É possível também que o jogo possa se enquadrar em mais de uma categoria também, como Battlefield, cuja narrativa se passa durante combates na Primeira Guerra Mundial, que é descrito como jogo de combate, mas que pode ser também como jogo de tiro em primeira pessoa. No roteiro didático proposto no produto da dissertação, o tipo de jogo será indicado no campo “Gênero do jogo”, para que o docente identifique a categoria que o jogo se enquadra, bem como a classificação etária, já que os adolescentes em idade escolar, incluem tanto discentes do ensino fundamental e médio, e por isso jogo usado pelo professor deve respeitar a classificação indicativa de acordo com a faixa etária dos alunos.
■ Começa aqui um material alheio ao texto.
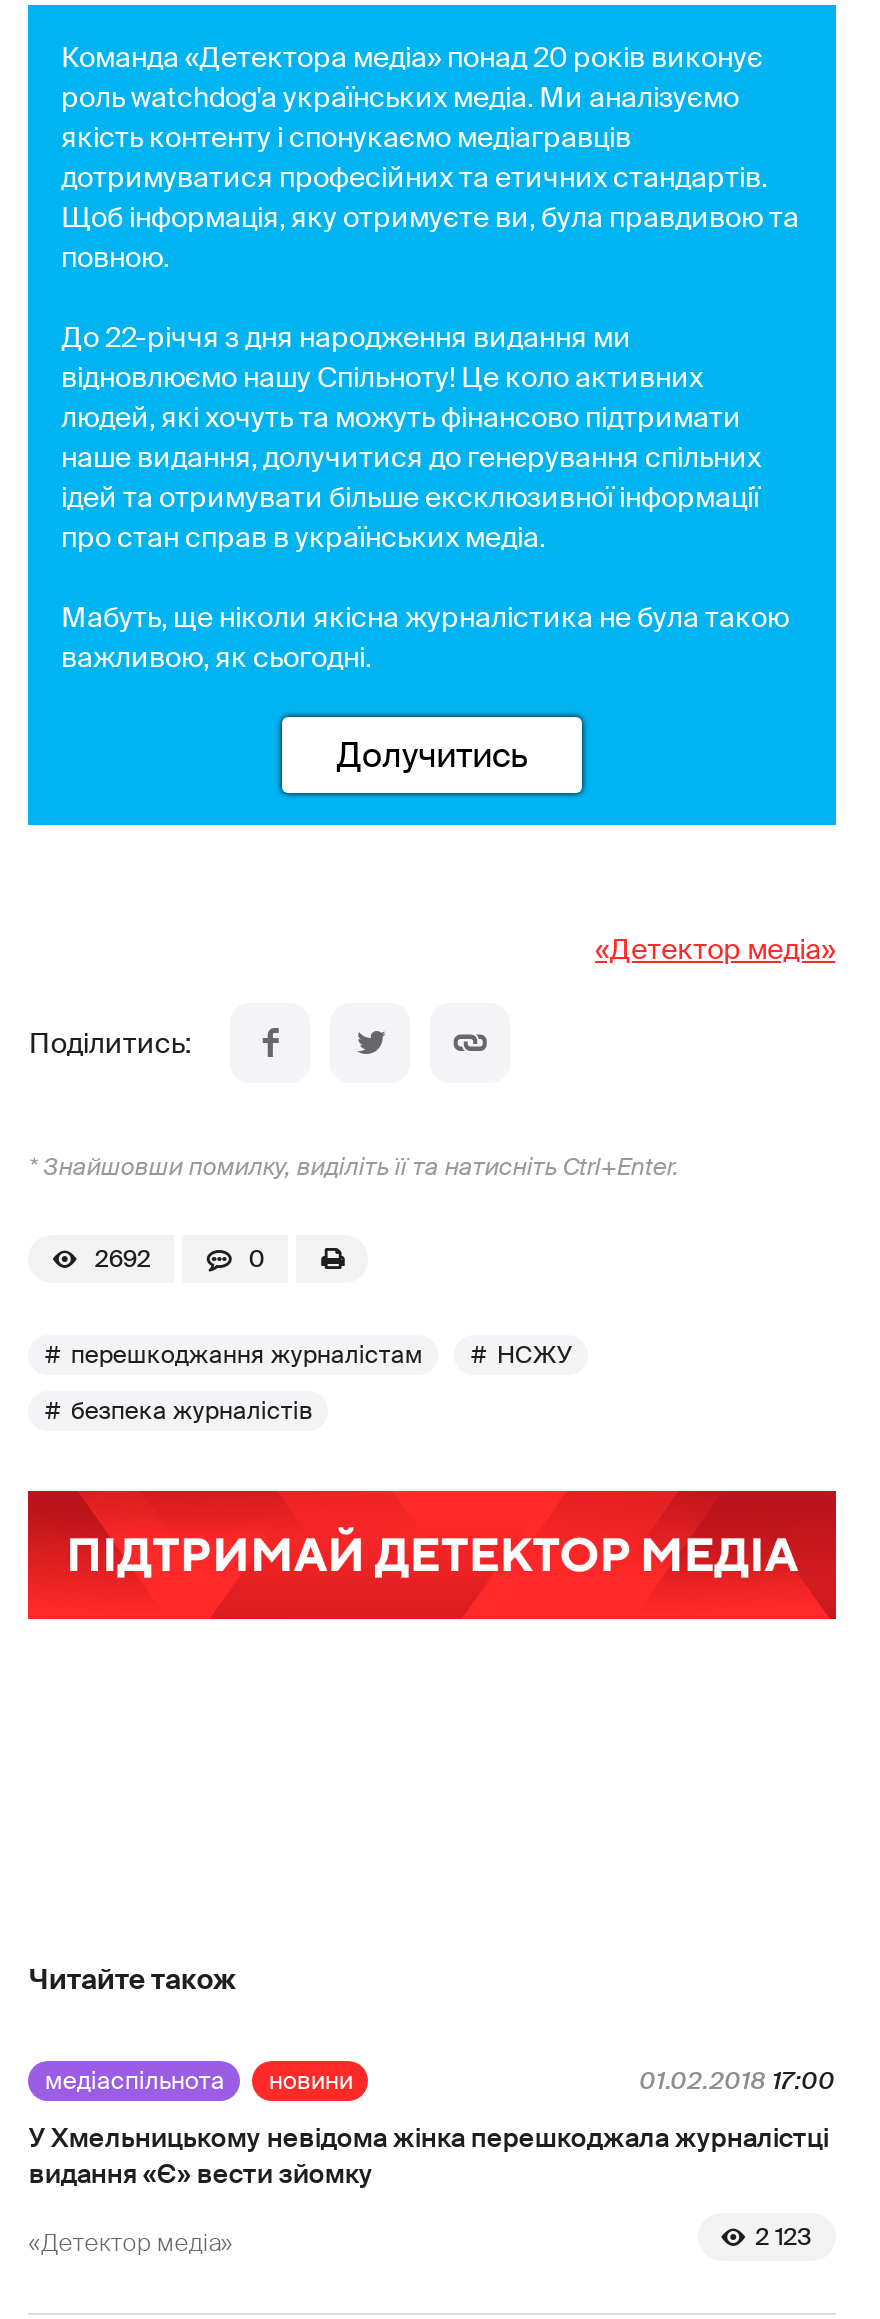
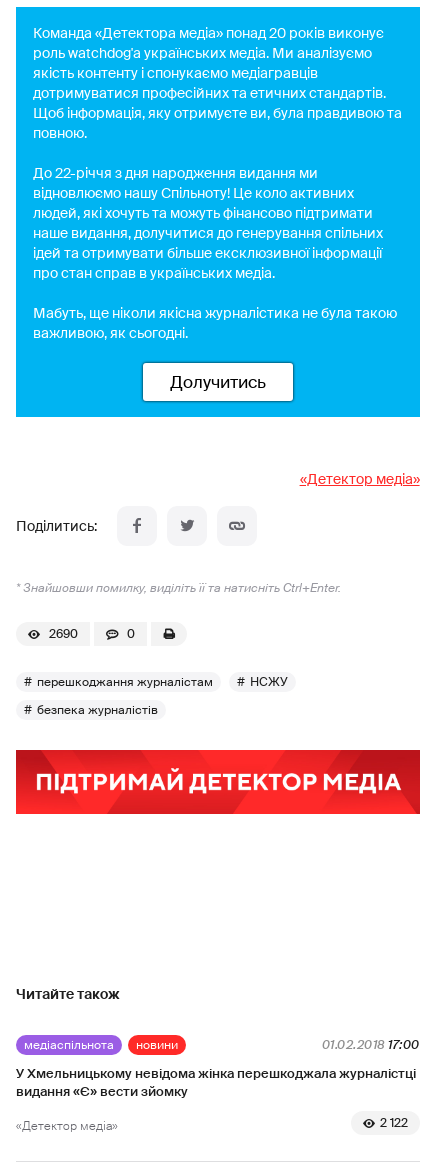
[95,1243,151,1275] 2692 -> [49,626,78,642] 2690
[755,2222,811,2254] 2 123 -> [380,1115,408,1131] 2 122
[1] Jogo disponível em <http://www.clickjogos.com.br/Jogos-online/Tiro/Big-Battle-Tanks/>

[2] Jogo para console e PC disponível em <https://www.ea.com/pt-br/games/battlefield>

[3] Jogo on line e para console disponível em <https://www.jogos360.com.br/openlara_tomb_raider.html>

[4] Jogo sobre a Declaração Universal dos direitos Humanos criado pelo SENAC e Palas Athena, disponível em http://www1.sp.senac.br/hotsites/blogs/diariodeamanha/>

[5]Disponível em <http://www.larv.ufpa.br/?r=jogo_cabanagem>

[6] Disponível em <http://www.clickjogos.com.br/jogos/super-mario-flash-2-desert-edition>

[7] Disponível em https://www.microsoft.com/pt-br/p/age-of-empires-castle-siege/9wzdncrfjb5


AVALIAR UM JOGO DIGITAL

A análise torna-se uma ferramenta pedagógica útil ao docente, que busca como objetivo final a aprendizagem do aluno. Apesar de mostrar muitos pontos positivos em relação aos jogos eletrônicos é preciso que o professor fique atento a questões avaliativas, conforme orienta Telles e Alves (2016, p. 129) baseando-se na metodologia chamada “Gameflow” que tem sete critérios de avaliação:

Qualidade do conteúdo envolvendo a presença de veracidade e detalhe; aderência das atividades aos objetivos da aprendizagem e às características dos alunos; motivação do jogador, imersão ou envolvimento do jogador; clareza dos objetivos; feedback e adaptação da mecânica do jogo à habilidade do jogador; informação visual.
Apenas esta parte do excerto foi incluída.